Greta Thunberg — the internationally famous climate change activist who was awarded Time Magazine "Person of the Year" in 2019 —was arrested on Wednesday after Swedish law enforcement officials charged her with disobeying their orders. Prosecutors in Sweden allege that Thunberg and other activists stopped traffic at an oil terminal in the port in Malmö on June 19, according to the local newspaper Sydsvenskan. After the police instructed the protesters to stop what they were doing, authorities claim, a "young woman" and others "refused to comply with police orders to leave the scene." Swedish Prosecution Authority spokeswoman Annika Collin later confirmed that the "young woman" described in the report was Thunberg. Sydsvenskan claims that Thunberg, will be called to trial at the end of July. If she is found guilty, prosecutor Charlotte Ottosen told Sydsvenskan that the punishment for her crime would most likely be fines.
This is not the first time the 20-year-old activist has had a brush with law enforcement in response to protesting for the planet. Earlier this year, she was detained by German police while protesting a coal mine expansion in Lützerath, a west German village which was slated to be cleared and demolished to make way for the nearby Garzweiler coal mine, as reported by NPR.

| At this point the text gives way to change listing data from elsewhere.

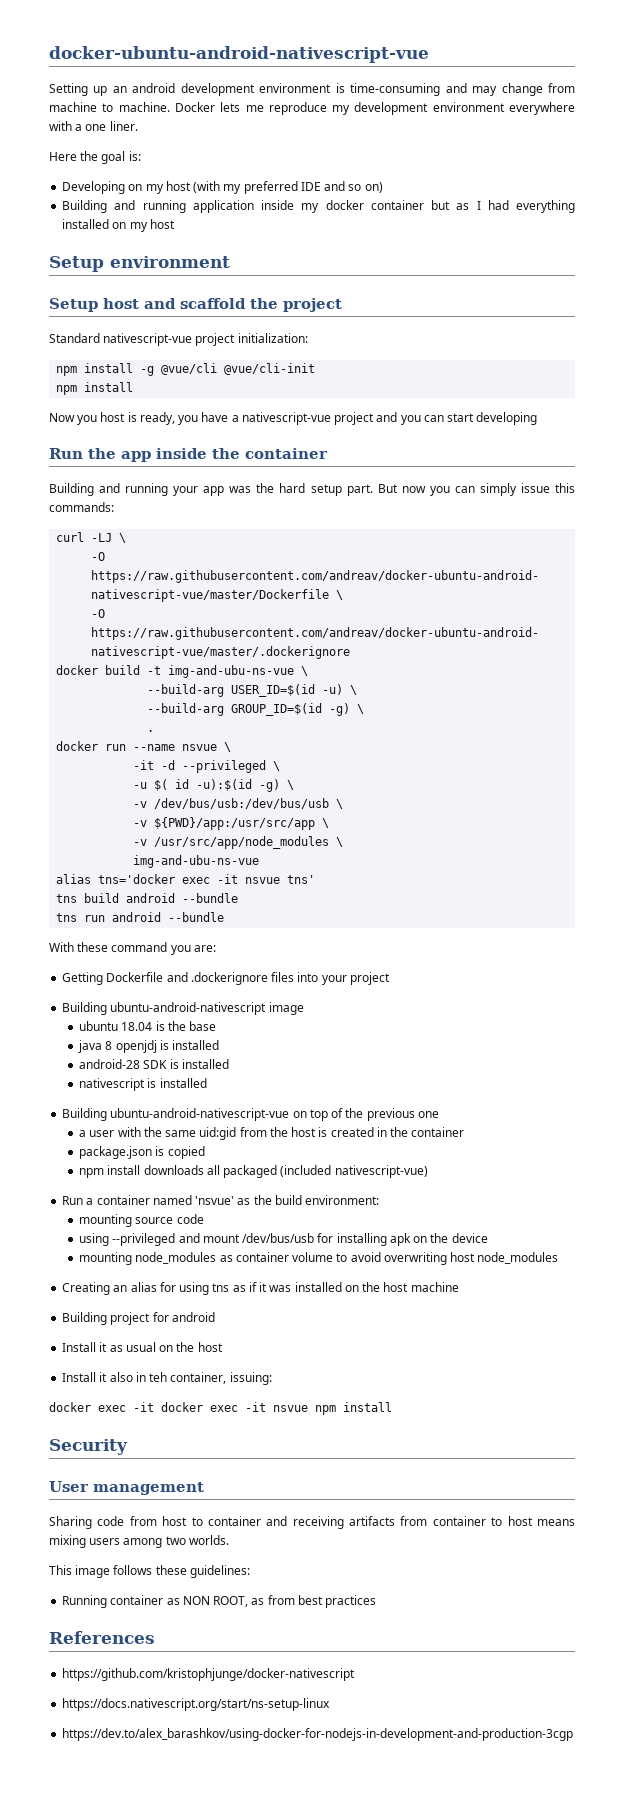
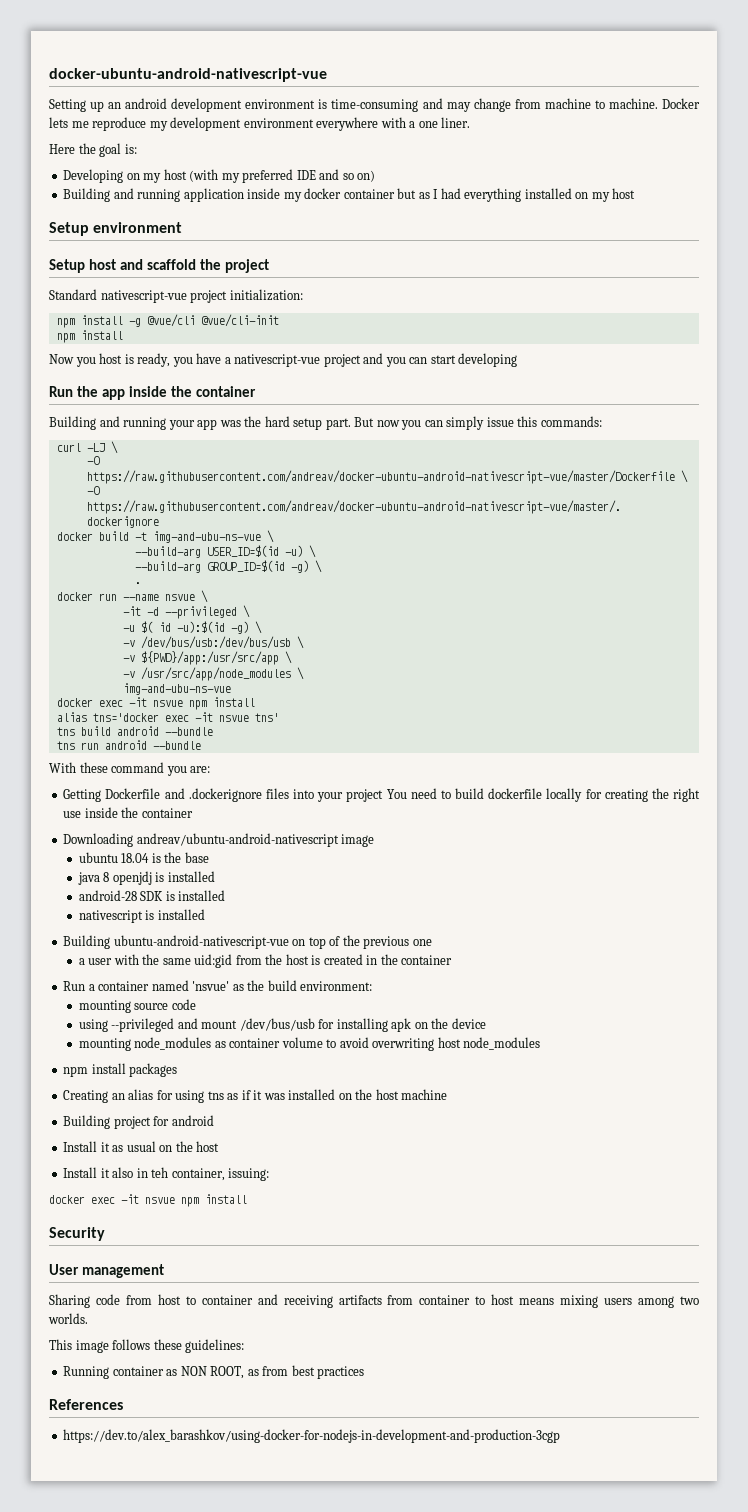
(260, 861) none -> [56,697,255,710] // docker exec -it nsvue npm install
[62,1002,267,1015] // Building ubuntu-android-nativescript -> [386,788,701,802] [63,807,193,818] [63,833,339,847] You need to build dockerfile locally for creating the right use inside the container // Downloading andreav/ubuntu-android-nativescript
[79,1146,205,1159] [79,1165,428,1178] // package.json is copied // npm install downloads all packaged (included nativescript-vue) -> (453, 960) none
(559, 1258) none -> [63,1063,178,1077] // npm install packages
[161,1402,266,1412] docker exec -it -> (139, 1199) none
[62,1668,356,1681] [62,1698,331,1711] // https://github.com/kristophjunge/docker-nativescript // https://docs.nativescript.org/start/ns-setup-linux -> (123, 1404) none

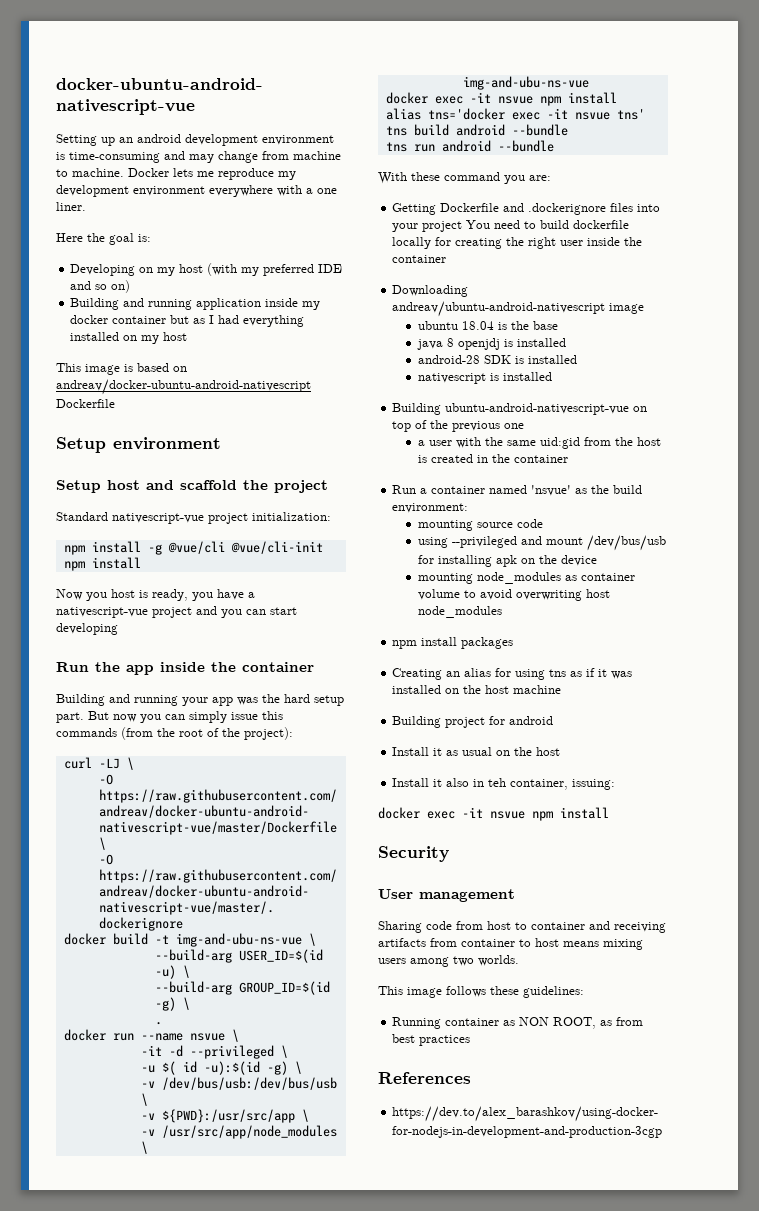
(636, 193) none -> [56,363,187,375] [56,379,311,395] [56,399,115,408] // This image is based on andreav/docker-ubuntu-android-nativescript Dockerfile
[540,416,602,427] commands: -> [56,727,293,740] commands (from the root of the project):
[140,651,279,665] ${PWD}/app:/usr/src/app -> [161,1109,295,1123] ${PWD}:/usr/src/app
[63,811,82,818] use -> [560,240,584,246] user

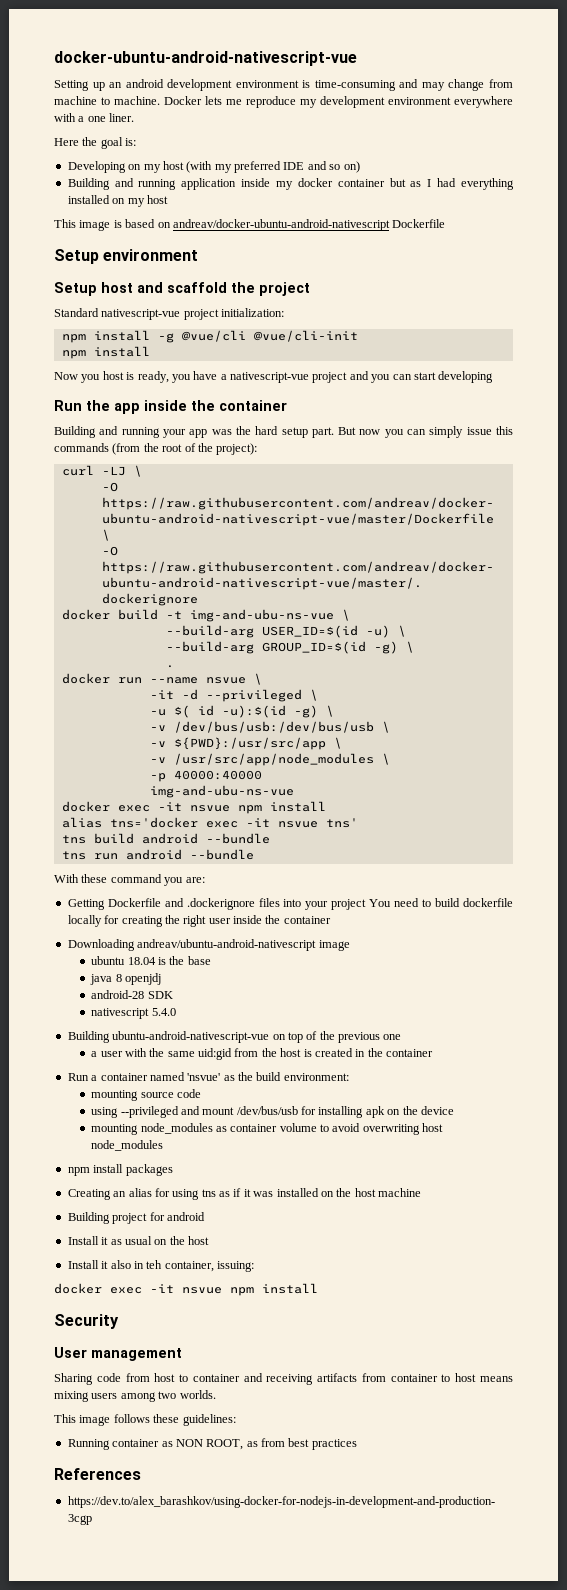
(148, 1147) none -> [149,770,262,782] // -p 40000:40000
[503,338,566,347] is installed -> (161, 979) none
[514,355,577,364] is installed -> (173, 995) none
[489,372,552,381] is installed -> [151,1008,176,1016] 5.4.0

Thunberg has emerged as a polarizing figure in global politics, with detractors attacking her for her autism, temperament and in general for being a woman. She has consistently argued that her goal is to protect Earth for her generation and future generations from man-made climate change. The science, as she repeatedly and correctly points out, proves that carbon emissions from burning fossil fuels are trapping heat and unnaturally warming the planet.